> _Aim of the task_
Across the data below, how many lines have the word "letter" in them? Give the number and nothing else.

● ● ● ● ●

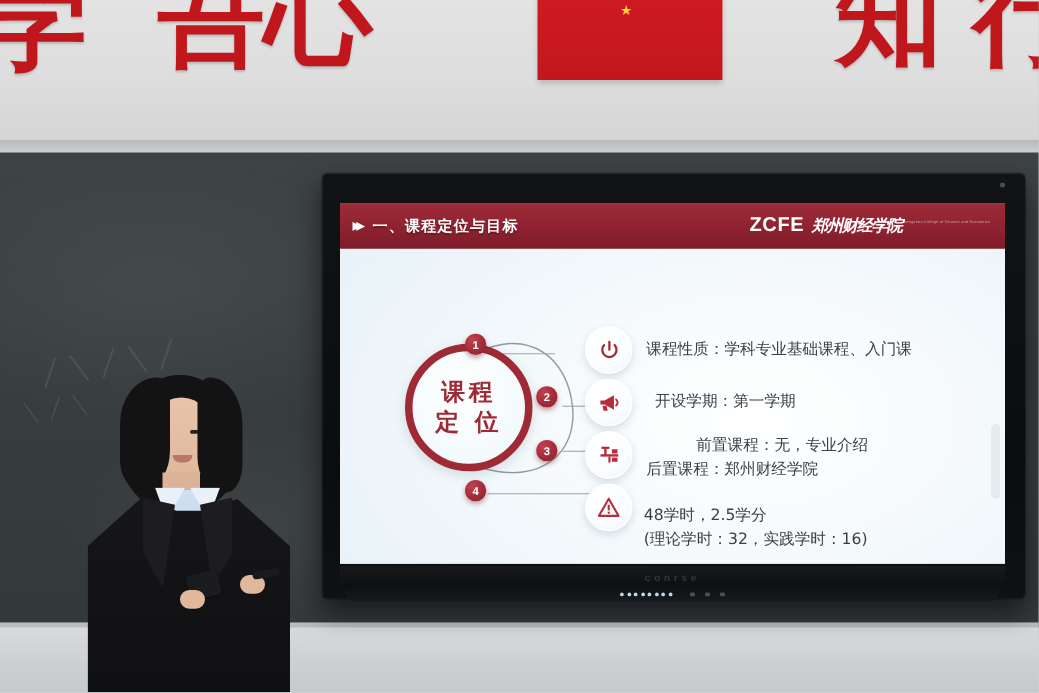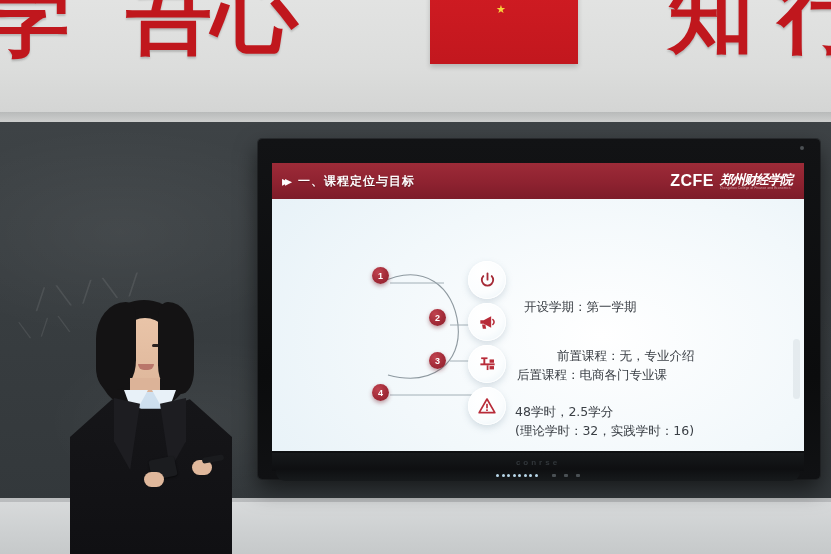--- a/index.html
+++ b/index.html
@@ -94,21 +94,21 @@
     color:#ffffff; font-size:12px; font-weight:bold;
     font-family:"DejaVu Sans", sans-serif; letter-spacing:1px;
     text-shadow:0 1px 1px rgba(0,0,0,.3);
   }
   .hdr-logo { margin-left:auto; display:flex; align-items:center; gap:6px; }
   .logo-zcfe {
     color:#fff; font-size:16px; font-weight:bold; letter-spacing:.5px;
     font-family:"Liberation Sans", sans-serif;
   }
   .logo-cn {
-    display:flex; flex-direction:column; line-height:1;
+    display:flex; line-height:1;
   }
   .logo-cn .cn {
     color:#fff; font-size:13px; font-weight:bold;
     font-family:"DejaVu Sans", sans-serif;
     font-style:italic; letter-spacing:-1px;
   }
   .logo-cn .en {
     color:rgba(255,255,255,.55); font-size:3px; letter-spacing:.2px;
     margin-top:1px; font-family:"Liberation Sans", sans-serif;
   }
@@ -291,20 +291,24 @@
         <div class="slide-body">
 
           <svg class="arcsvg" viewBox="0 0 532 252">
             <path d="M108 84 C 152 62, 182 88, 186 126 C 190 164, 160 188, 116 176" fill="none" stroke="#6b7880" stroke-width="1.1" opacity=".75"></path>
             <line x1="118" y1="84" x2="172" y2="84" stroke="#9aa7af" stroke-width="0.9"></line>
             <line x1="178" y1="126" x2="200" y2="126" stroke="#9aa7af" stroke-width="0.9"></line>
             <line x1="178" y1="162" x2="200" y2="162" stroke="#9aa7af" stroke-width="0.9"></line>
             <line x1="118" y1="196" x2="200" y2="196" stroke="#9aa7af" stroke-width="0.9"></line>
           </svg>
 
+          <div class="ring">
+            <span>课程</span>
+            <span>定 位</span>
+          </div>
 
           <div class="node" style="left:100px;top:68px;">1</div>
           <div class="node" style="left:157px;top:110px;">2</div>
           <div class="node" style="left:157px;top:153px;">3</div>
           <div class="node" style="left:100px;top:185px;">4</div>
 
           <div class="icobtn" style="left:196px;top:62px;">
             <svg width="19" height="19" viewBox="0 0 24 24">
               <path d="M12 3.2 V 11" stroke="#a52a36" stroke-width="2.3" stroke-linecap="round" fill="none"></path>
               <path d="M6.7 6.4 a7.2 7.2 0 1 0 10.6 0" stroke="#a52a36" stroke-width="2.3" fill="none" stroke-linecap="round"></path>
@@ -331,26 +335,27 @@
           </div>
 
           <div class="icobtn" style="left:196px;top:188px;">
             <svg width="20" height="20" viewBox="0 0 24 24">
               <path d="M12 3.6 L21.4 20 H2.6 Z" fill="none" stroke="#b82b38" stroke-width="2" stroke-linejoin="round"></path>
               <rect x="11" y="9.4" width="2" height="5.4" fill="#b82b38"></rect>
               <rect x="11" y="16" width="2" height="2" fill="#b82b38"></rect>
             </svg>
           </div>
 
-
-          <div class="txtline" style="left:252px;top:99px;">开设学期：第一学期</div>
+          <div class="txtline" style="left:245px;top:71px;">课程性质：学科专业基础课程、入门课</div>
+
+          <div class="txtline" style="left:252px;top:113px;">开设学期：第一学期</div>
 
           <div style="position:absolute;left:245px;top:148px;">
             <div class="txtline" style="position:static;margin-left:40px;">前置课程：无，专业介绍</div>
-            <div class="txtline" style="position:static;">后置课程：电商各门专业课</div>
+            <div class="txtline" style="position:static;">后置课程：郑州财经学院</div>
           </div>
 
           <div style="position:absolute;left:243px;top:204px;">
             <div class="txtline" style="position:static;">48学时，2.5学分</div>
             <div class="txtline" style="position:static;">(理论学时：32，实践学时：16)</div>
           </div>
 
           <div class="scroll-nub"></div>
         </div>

● ● ● ● ●

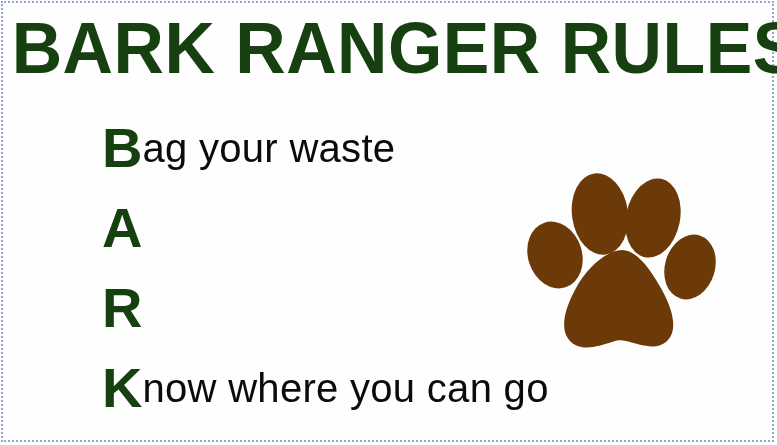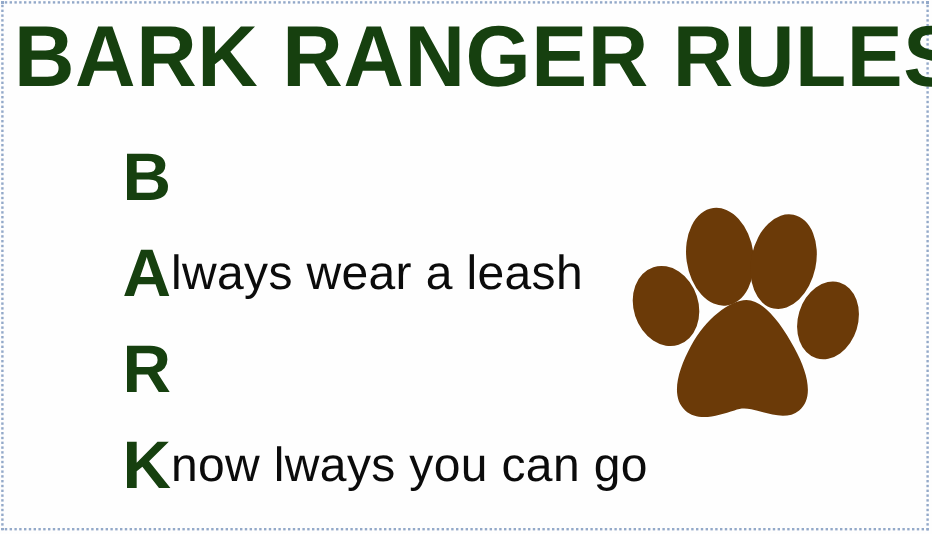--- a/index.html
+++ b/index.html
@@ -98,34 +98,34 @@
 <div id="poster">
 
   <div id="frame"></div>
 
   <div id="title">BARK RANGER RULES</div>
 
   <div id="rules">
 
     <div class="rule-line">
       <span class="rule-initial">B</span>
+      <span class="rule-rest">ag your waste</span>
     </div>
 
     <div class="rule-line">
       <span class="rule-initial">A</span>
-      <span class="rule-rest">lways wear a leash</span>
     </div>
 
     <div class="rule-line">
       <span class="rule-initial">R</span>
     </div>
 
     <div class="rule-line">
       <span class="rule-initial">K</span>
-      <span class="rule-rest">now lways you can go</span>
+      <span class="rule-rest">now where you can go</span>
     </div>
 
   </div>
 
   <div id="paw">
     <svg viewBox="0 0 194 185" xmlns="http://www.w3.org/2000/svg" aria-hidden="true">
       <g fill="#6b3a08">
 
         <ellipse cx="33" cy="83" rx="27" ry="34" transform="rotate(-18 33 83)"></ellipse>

● ● ● ● ●

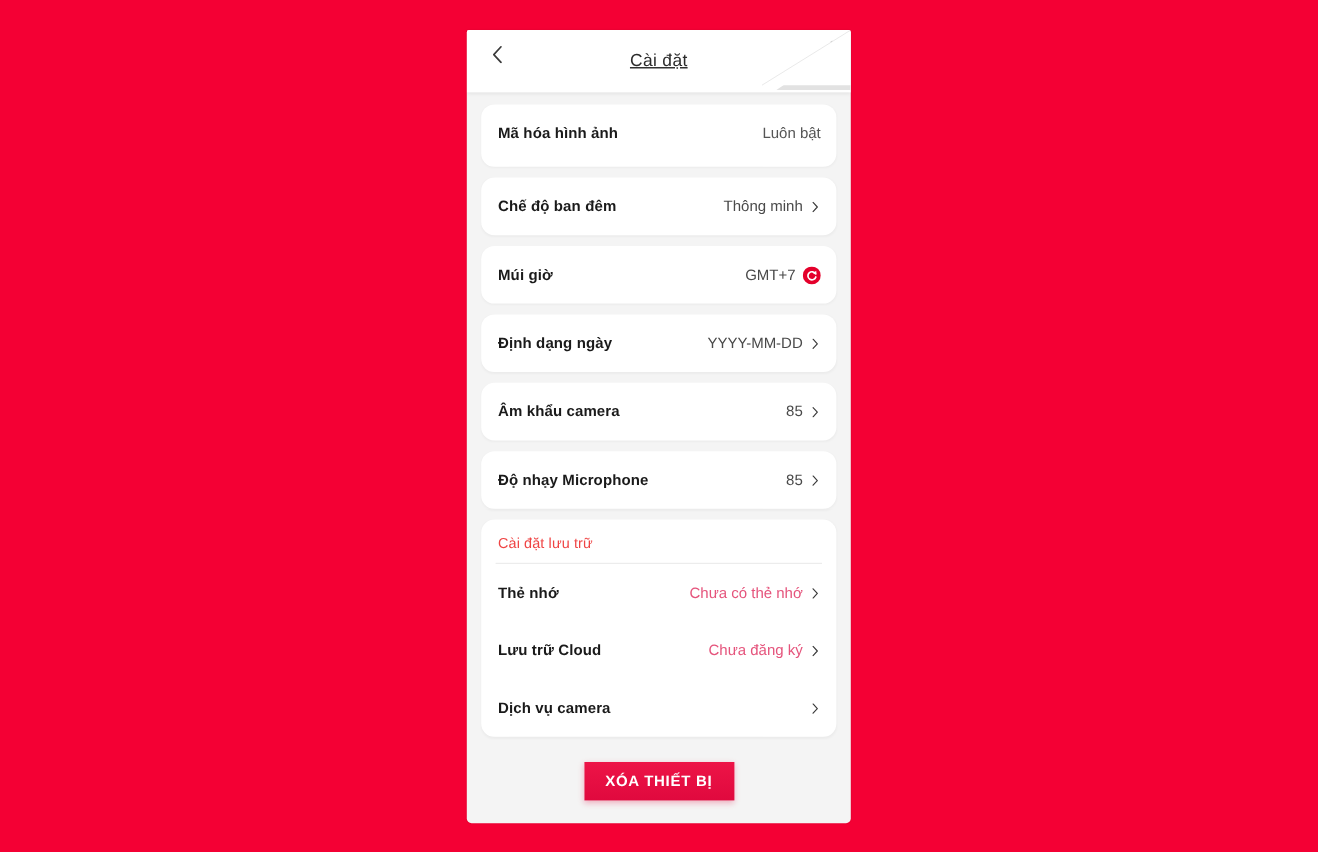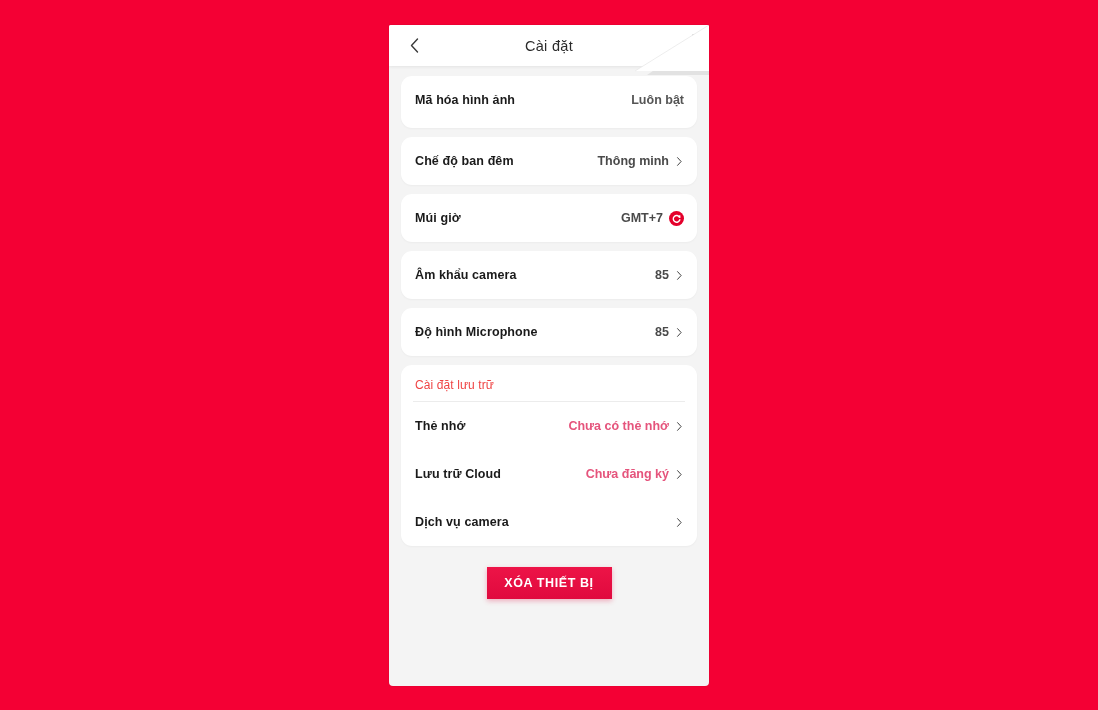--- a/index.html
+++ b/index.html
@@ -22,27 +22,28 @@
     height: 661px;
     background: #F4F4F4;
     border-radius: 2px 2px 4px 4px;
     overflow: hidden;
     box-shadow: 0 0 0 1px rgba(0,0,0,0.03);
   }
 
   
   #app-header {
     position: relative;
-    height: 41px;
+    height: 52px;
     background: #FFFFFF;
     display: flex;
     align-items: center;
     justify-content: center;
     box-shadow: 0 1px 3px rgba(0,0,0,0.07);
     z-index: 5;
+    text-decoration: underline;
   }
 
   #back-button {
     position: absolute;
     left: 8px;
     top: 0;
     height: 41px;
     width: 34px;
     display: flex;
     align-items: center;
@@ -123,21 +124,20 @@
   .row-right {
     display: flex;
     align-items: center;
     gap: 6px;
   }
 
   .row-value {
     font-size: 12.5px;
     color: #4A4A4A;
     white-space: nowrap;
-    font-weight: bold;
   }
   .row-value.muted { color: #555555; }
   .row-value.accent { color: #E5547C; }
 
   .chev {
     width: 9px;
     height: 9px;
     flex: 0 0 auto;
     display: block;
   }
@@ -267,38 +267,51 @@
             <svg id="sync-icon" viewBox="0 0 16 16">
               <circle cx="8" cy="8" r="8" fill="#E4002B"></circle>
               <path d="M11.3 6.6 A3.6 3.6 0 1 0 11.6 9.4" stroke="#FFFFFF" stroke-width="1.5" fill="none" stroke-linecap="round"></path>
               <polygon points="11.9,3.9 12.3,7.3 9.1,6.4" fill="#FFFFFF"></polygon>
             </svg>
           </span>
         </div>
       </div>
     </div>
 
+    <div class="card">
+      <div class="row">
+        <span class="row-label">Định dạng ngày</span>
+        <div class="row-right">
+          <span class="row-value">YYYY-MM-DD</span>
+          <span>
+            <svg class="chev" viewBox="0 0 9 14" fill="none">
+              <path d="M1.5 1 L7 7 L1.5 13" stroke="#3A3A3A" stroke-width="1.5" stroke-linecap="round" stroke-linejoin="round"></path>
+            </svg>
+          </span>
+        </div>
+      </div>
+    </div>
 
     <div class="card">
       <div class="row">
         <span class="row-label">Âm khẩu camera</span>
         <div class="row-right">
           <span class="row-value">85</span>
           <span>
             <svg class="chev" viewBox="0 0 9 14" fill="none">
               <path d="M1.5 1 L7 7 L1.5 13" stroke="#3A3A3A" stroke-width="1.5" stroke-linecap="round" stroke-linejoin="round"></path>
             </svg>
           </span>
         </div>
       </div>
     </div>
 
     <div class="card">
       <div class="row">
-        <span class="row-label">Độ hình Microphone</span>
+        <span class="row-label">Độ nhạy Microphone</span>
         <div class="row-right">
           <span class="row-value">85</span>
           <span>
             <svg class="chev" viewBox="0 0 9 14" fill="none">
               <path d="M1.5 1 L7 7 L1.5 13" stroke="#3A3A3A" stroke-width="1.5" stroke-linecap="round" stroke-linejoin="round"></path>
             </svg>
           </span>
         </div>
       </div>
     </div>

● ● ● ● ●

> _Problem solution_
4